What to produce: Please, without the pictures, retype exactly the lines from the start of the material through the line that holds "row iambecf: 1 | 6 | 10 -> none".

START Entries provided

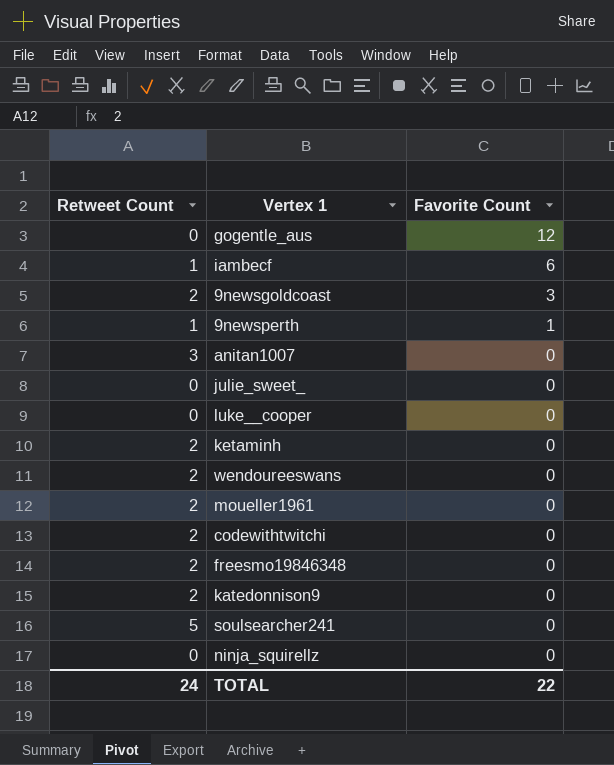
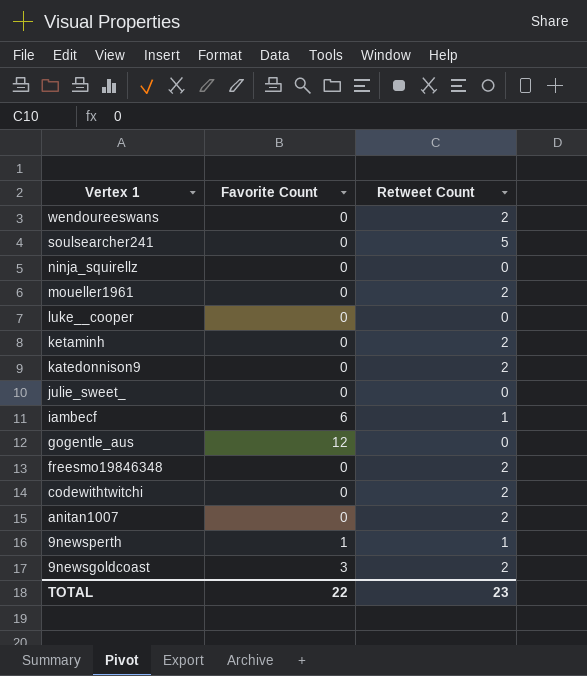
row order: Favorite Count descending -> Vertex 1 descending
column Retweet Count | position: 1 -> 3
anitan1007 | Retweet Count: 3 -> 2
TOTAL | Retweet Count: 24 -> 23

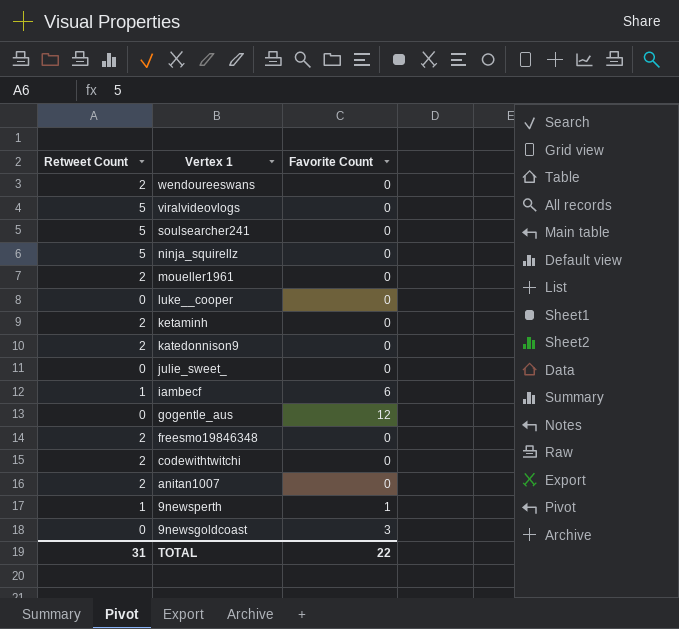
column Retweet Count | position: 3 -> 1
row viralvideovlogs: none -> 5 | 0
ninja_squirellz | Retweet Count: 0 -> 5
9newsgoldcoast | Retweet Count: 2 -> 0
TOTAL | Retweet Count: 23 -> 31

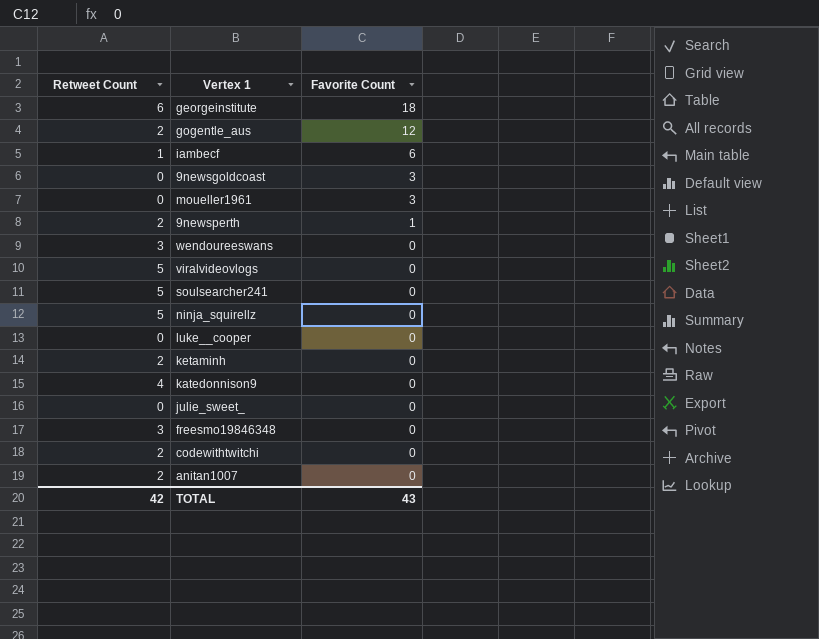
row order: Vertex 1 descending -> Favorite Count descending
row georgeinstitute: none -> 6 | 18
gogentle_aus | Retweet Count: 0 -> 2
moueller1961 | Retweet Count: 2 -> 0
moueller1961 | Favorite Count: 0 -> 3
9newsperth | Retweet Count: 1 -> 2
wendoureeswans | Retweet Count: 2 -> 3
katedonnison9 | Retweet Count: 2 -> 4
freesmo19846348 | Retweet Count: 2 -> 3
TOTAL | Retweet Count: 31 -> 42
TOTAL | Favorite Count: 22 -> 43

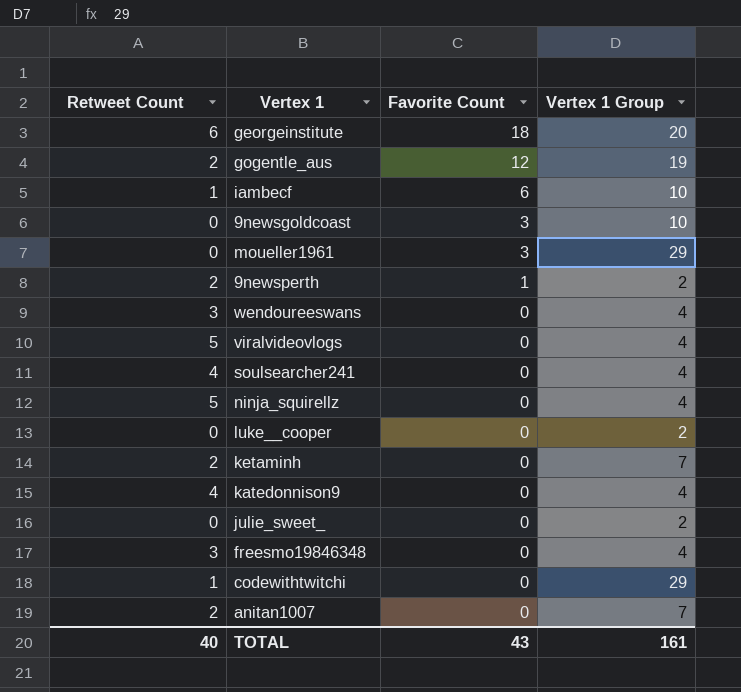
column Vertex 1 Group | position: none -> 4
soulsearcher241 | Retweet Count: 5 -> 4
codewithtwitchi | Retweet Count: 2 -> 1
TOTAL | Retweet Count: 42 -> 40

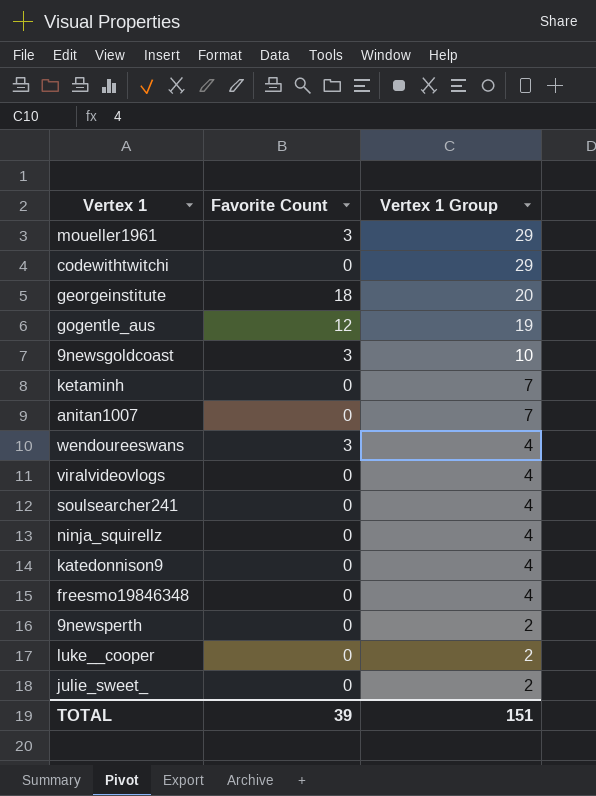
row order: Favorite Count descending -> Vertex 1 Group descending
column Retweet Count | position: 1 -> none
row iambecf: 1 | 6 | 10 -> none
wendoureeswans | Favorite Count: 0 -> 3
9newsperth | Favorite Count: 1 -> 0
TOTAL | Favorite Count: 43 -> 39
TOTAL | Vertex 1 Group: 161 -> 151

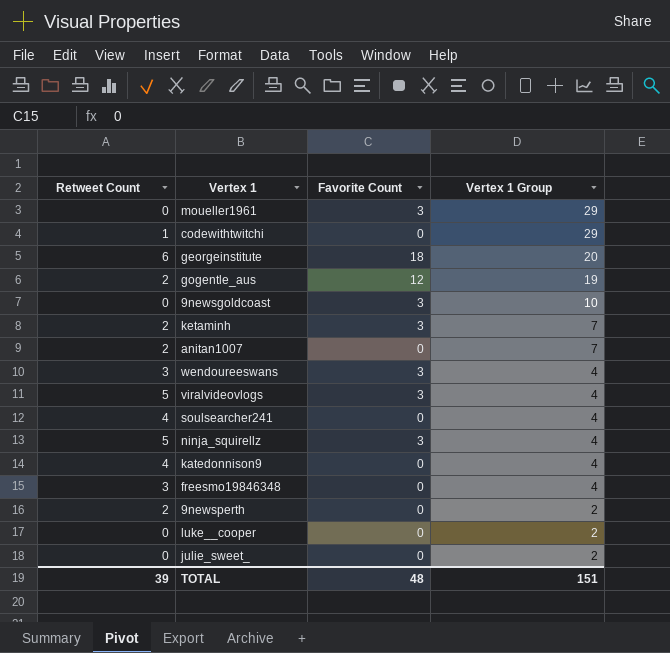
column Retweet Count | position: none -> 1
ketaminh | Favorite Count: 0 -> 3
viralvideovlogs | Favorite Count: 0 -> 3
ninja_squirellz | Favorite Count: 0 -> 3
TOTAL | Favorite Count: 39 -> 48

END Entries provided

Answer box:
row order: Favorite Count descending -> Vertex 1 descending
column Retweet Count | position: 1 -> 3
anitan1007 | Retweet Count: 3 -> 2
TOTAL | Retweet Count: 24 -> 23

column Retweet Count | position: 3 -> 1
row viralvideovlogs: none -> 5 | 0
ninja_squirellz | Retweet Count: 0 -> 5
9newsgoldcoast | Retweet Count: 2 -> 0
TOTAL | Retweet Count: 23 -> 31

row order: Vertex 1 descending -> Favorite Count descending
row georgeinstitute: none -> 6 | 18
gogentle_aus | Retweet Count: 0 -> 2
moueller1961 | Retweet Count: 2 -> 0
moueller1961 | Favorite Count: 0 -> 3
9newsperth | Retweet Count: 1 -> 2
wendoureeswans | Retweet Count: 2 -> 3
katedonnison9 | Retweet Count: 2 -> 4
freesmo19846348 | Retweet Count: 2 -> 3
TOTAL | Retweet Count: 31 -> 42
TOTAL | Favorite Count: 22 -> 43

column Vertex 1 Group | position: none -> 4
soulsearcher241 | Retweet Count: 5 -> 4
codewithtwitchi | Retweet Count: 2 -> 1
TOTAL | Retweet Count: 42 -> 40

row order: Favorite Count descending -> Vertex 1 Group descending
column Retweet Count | position: 1 -> none
row iambecf: 1 | 6 | 10 -> none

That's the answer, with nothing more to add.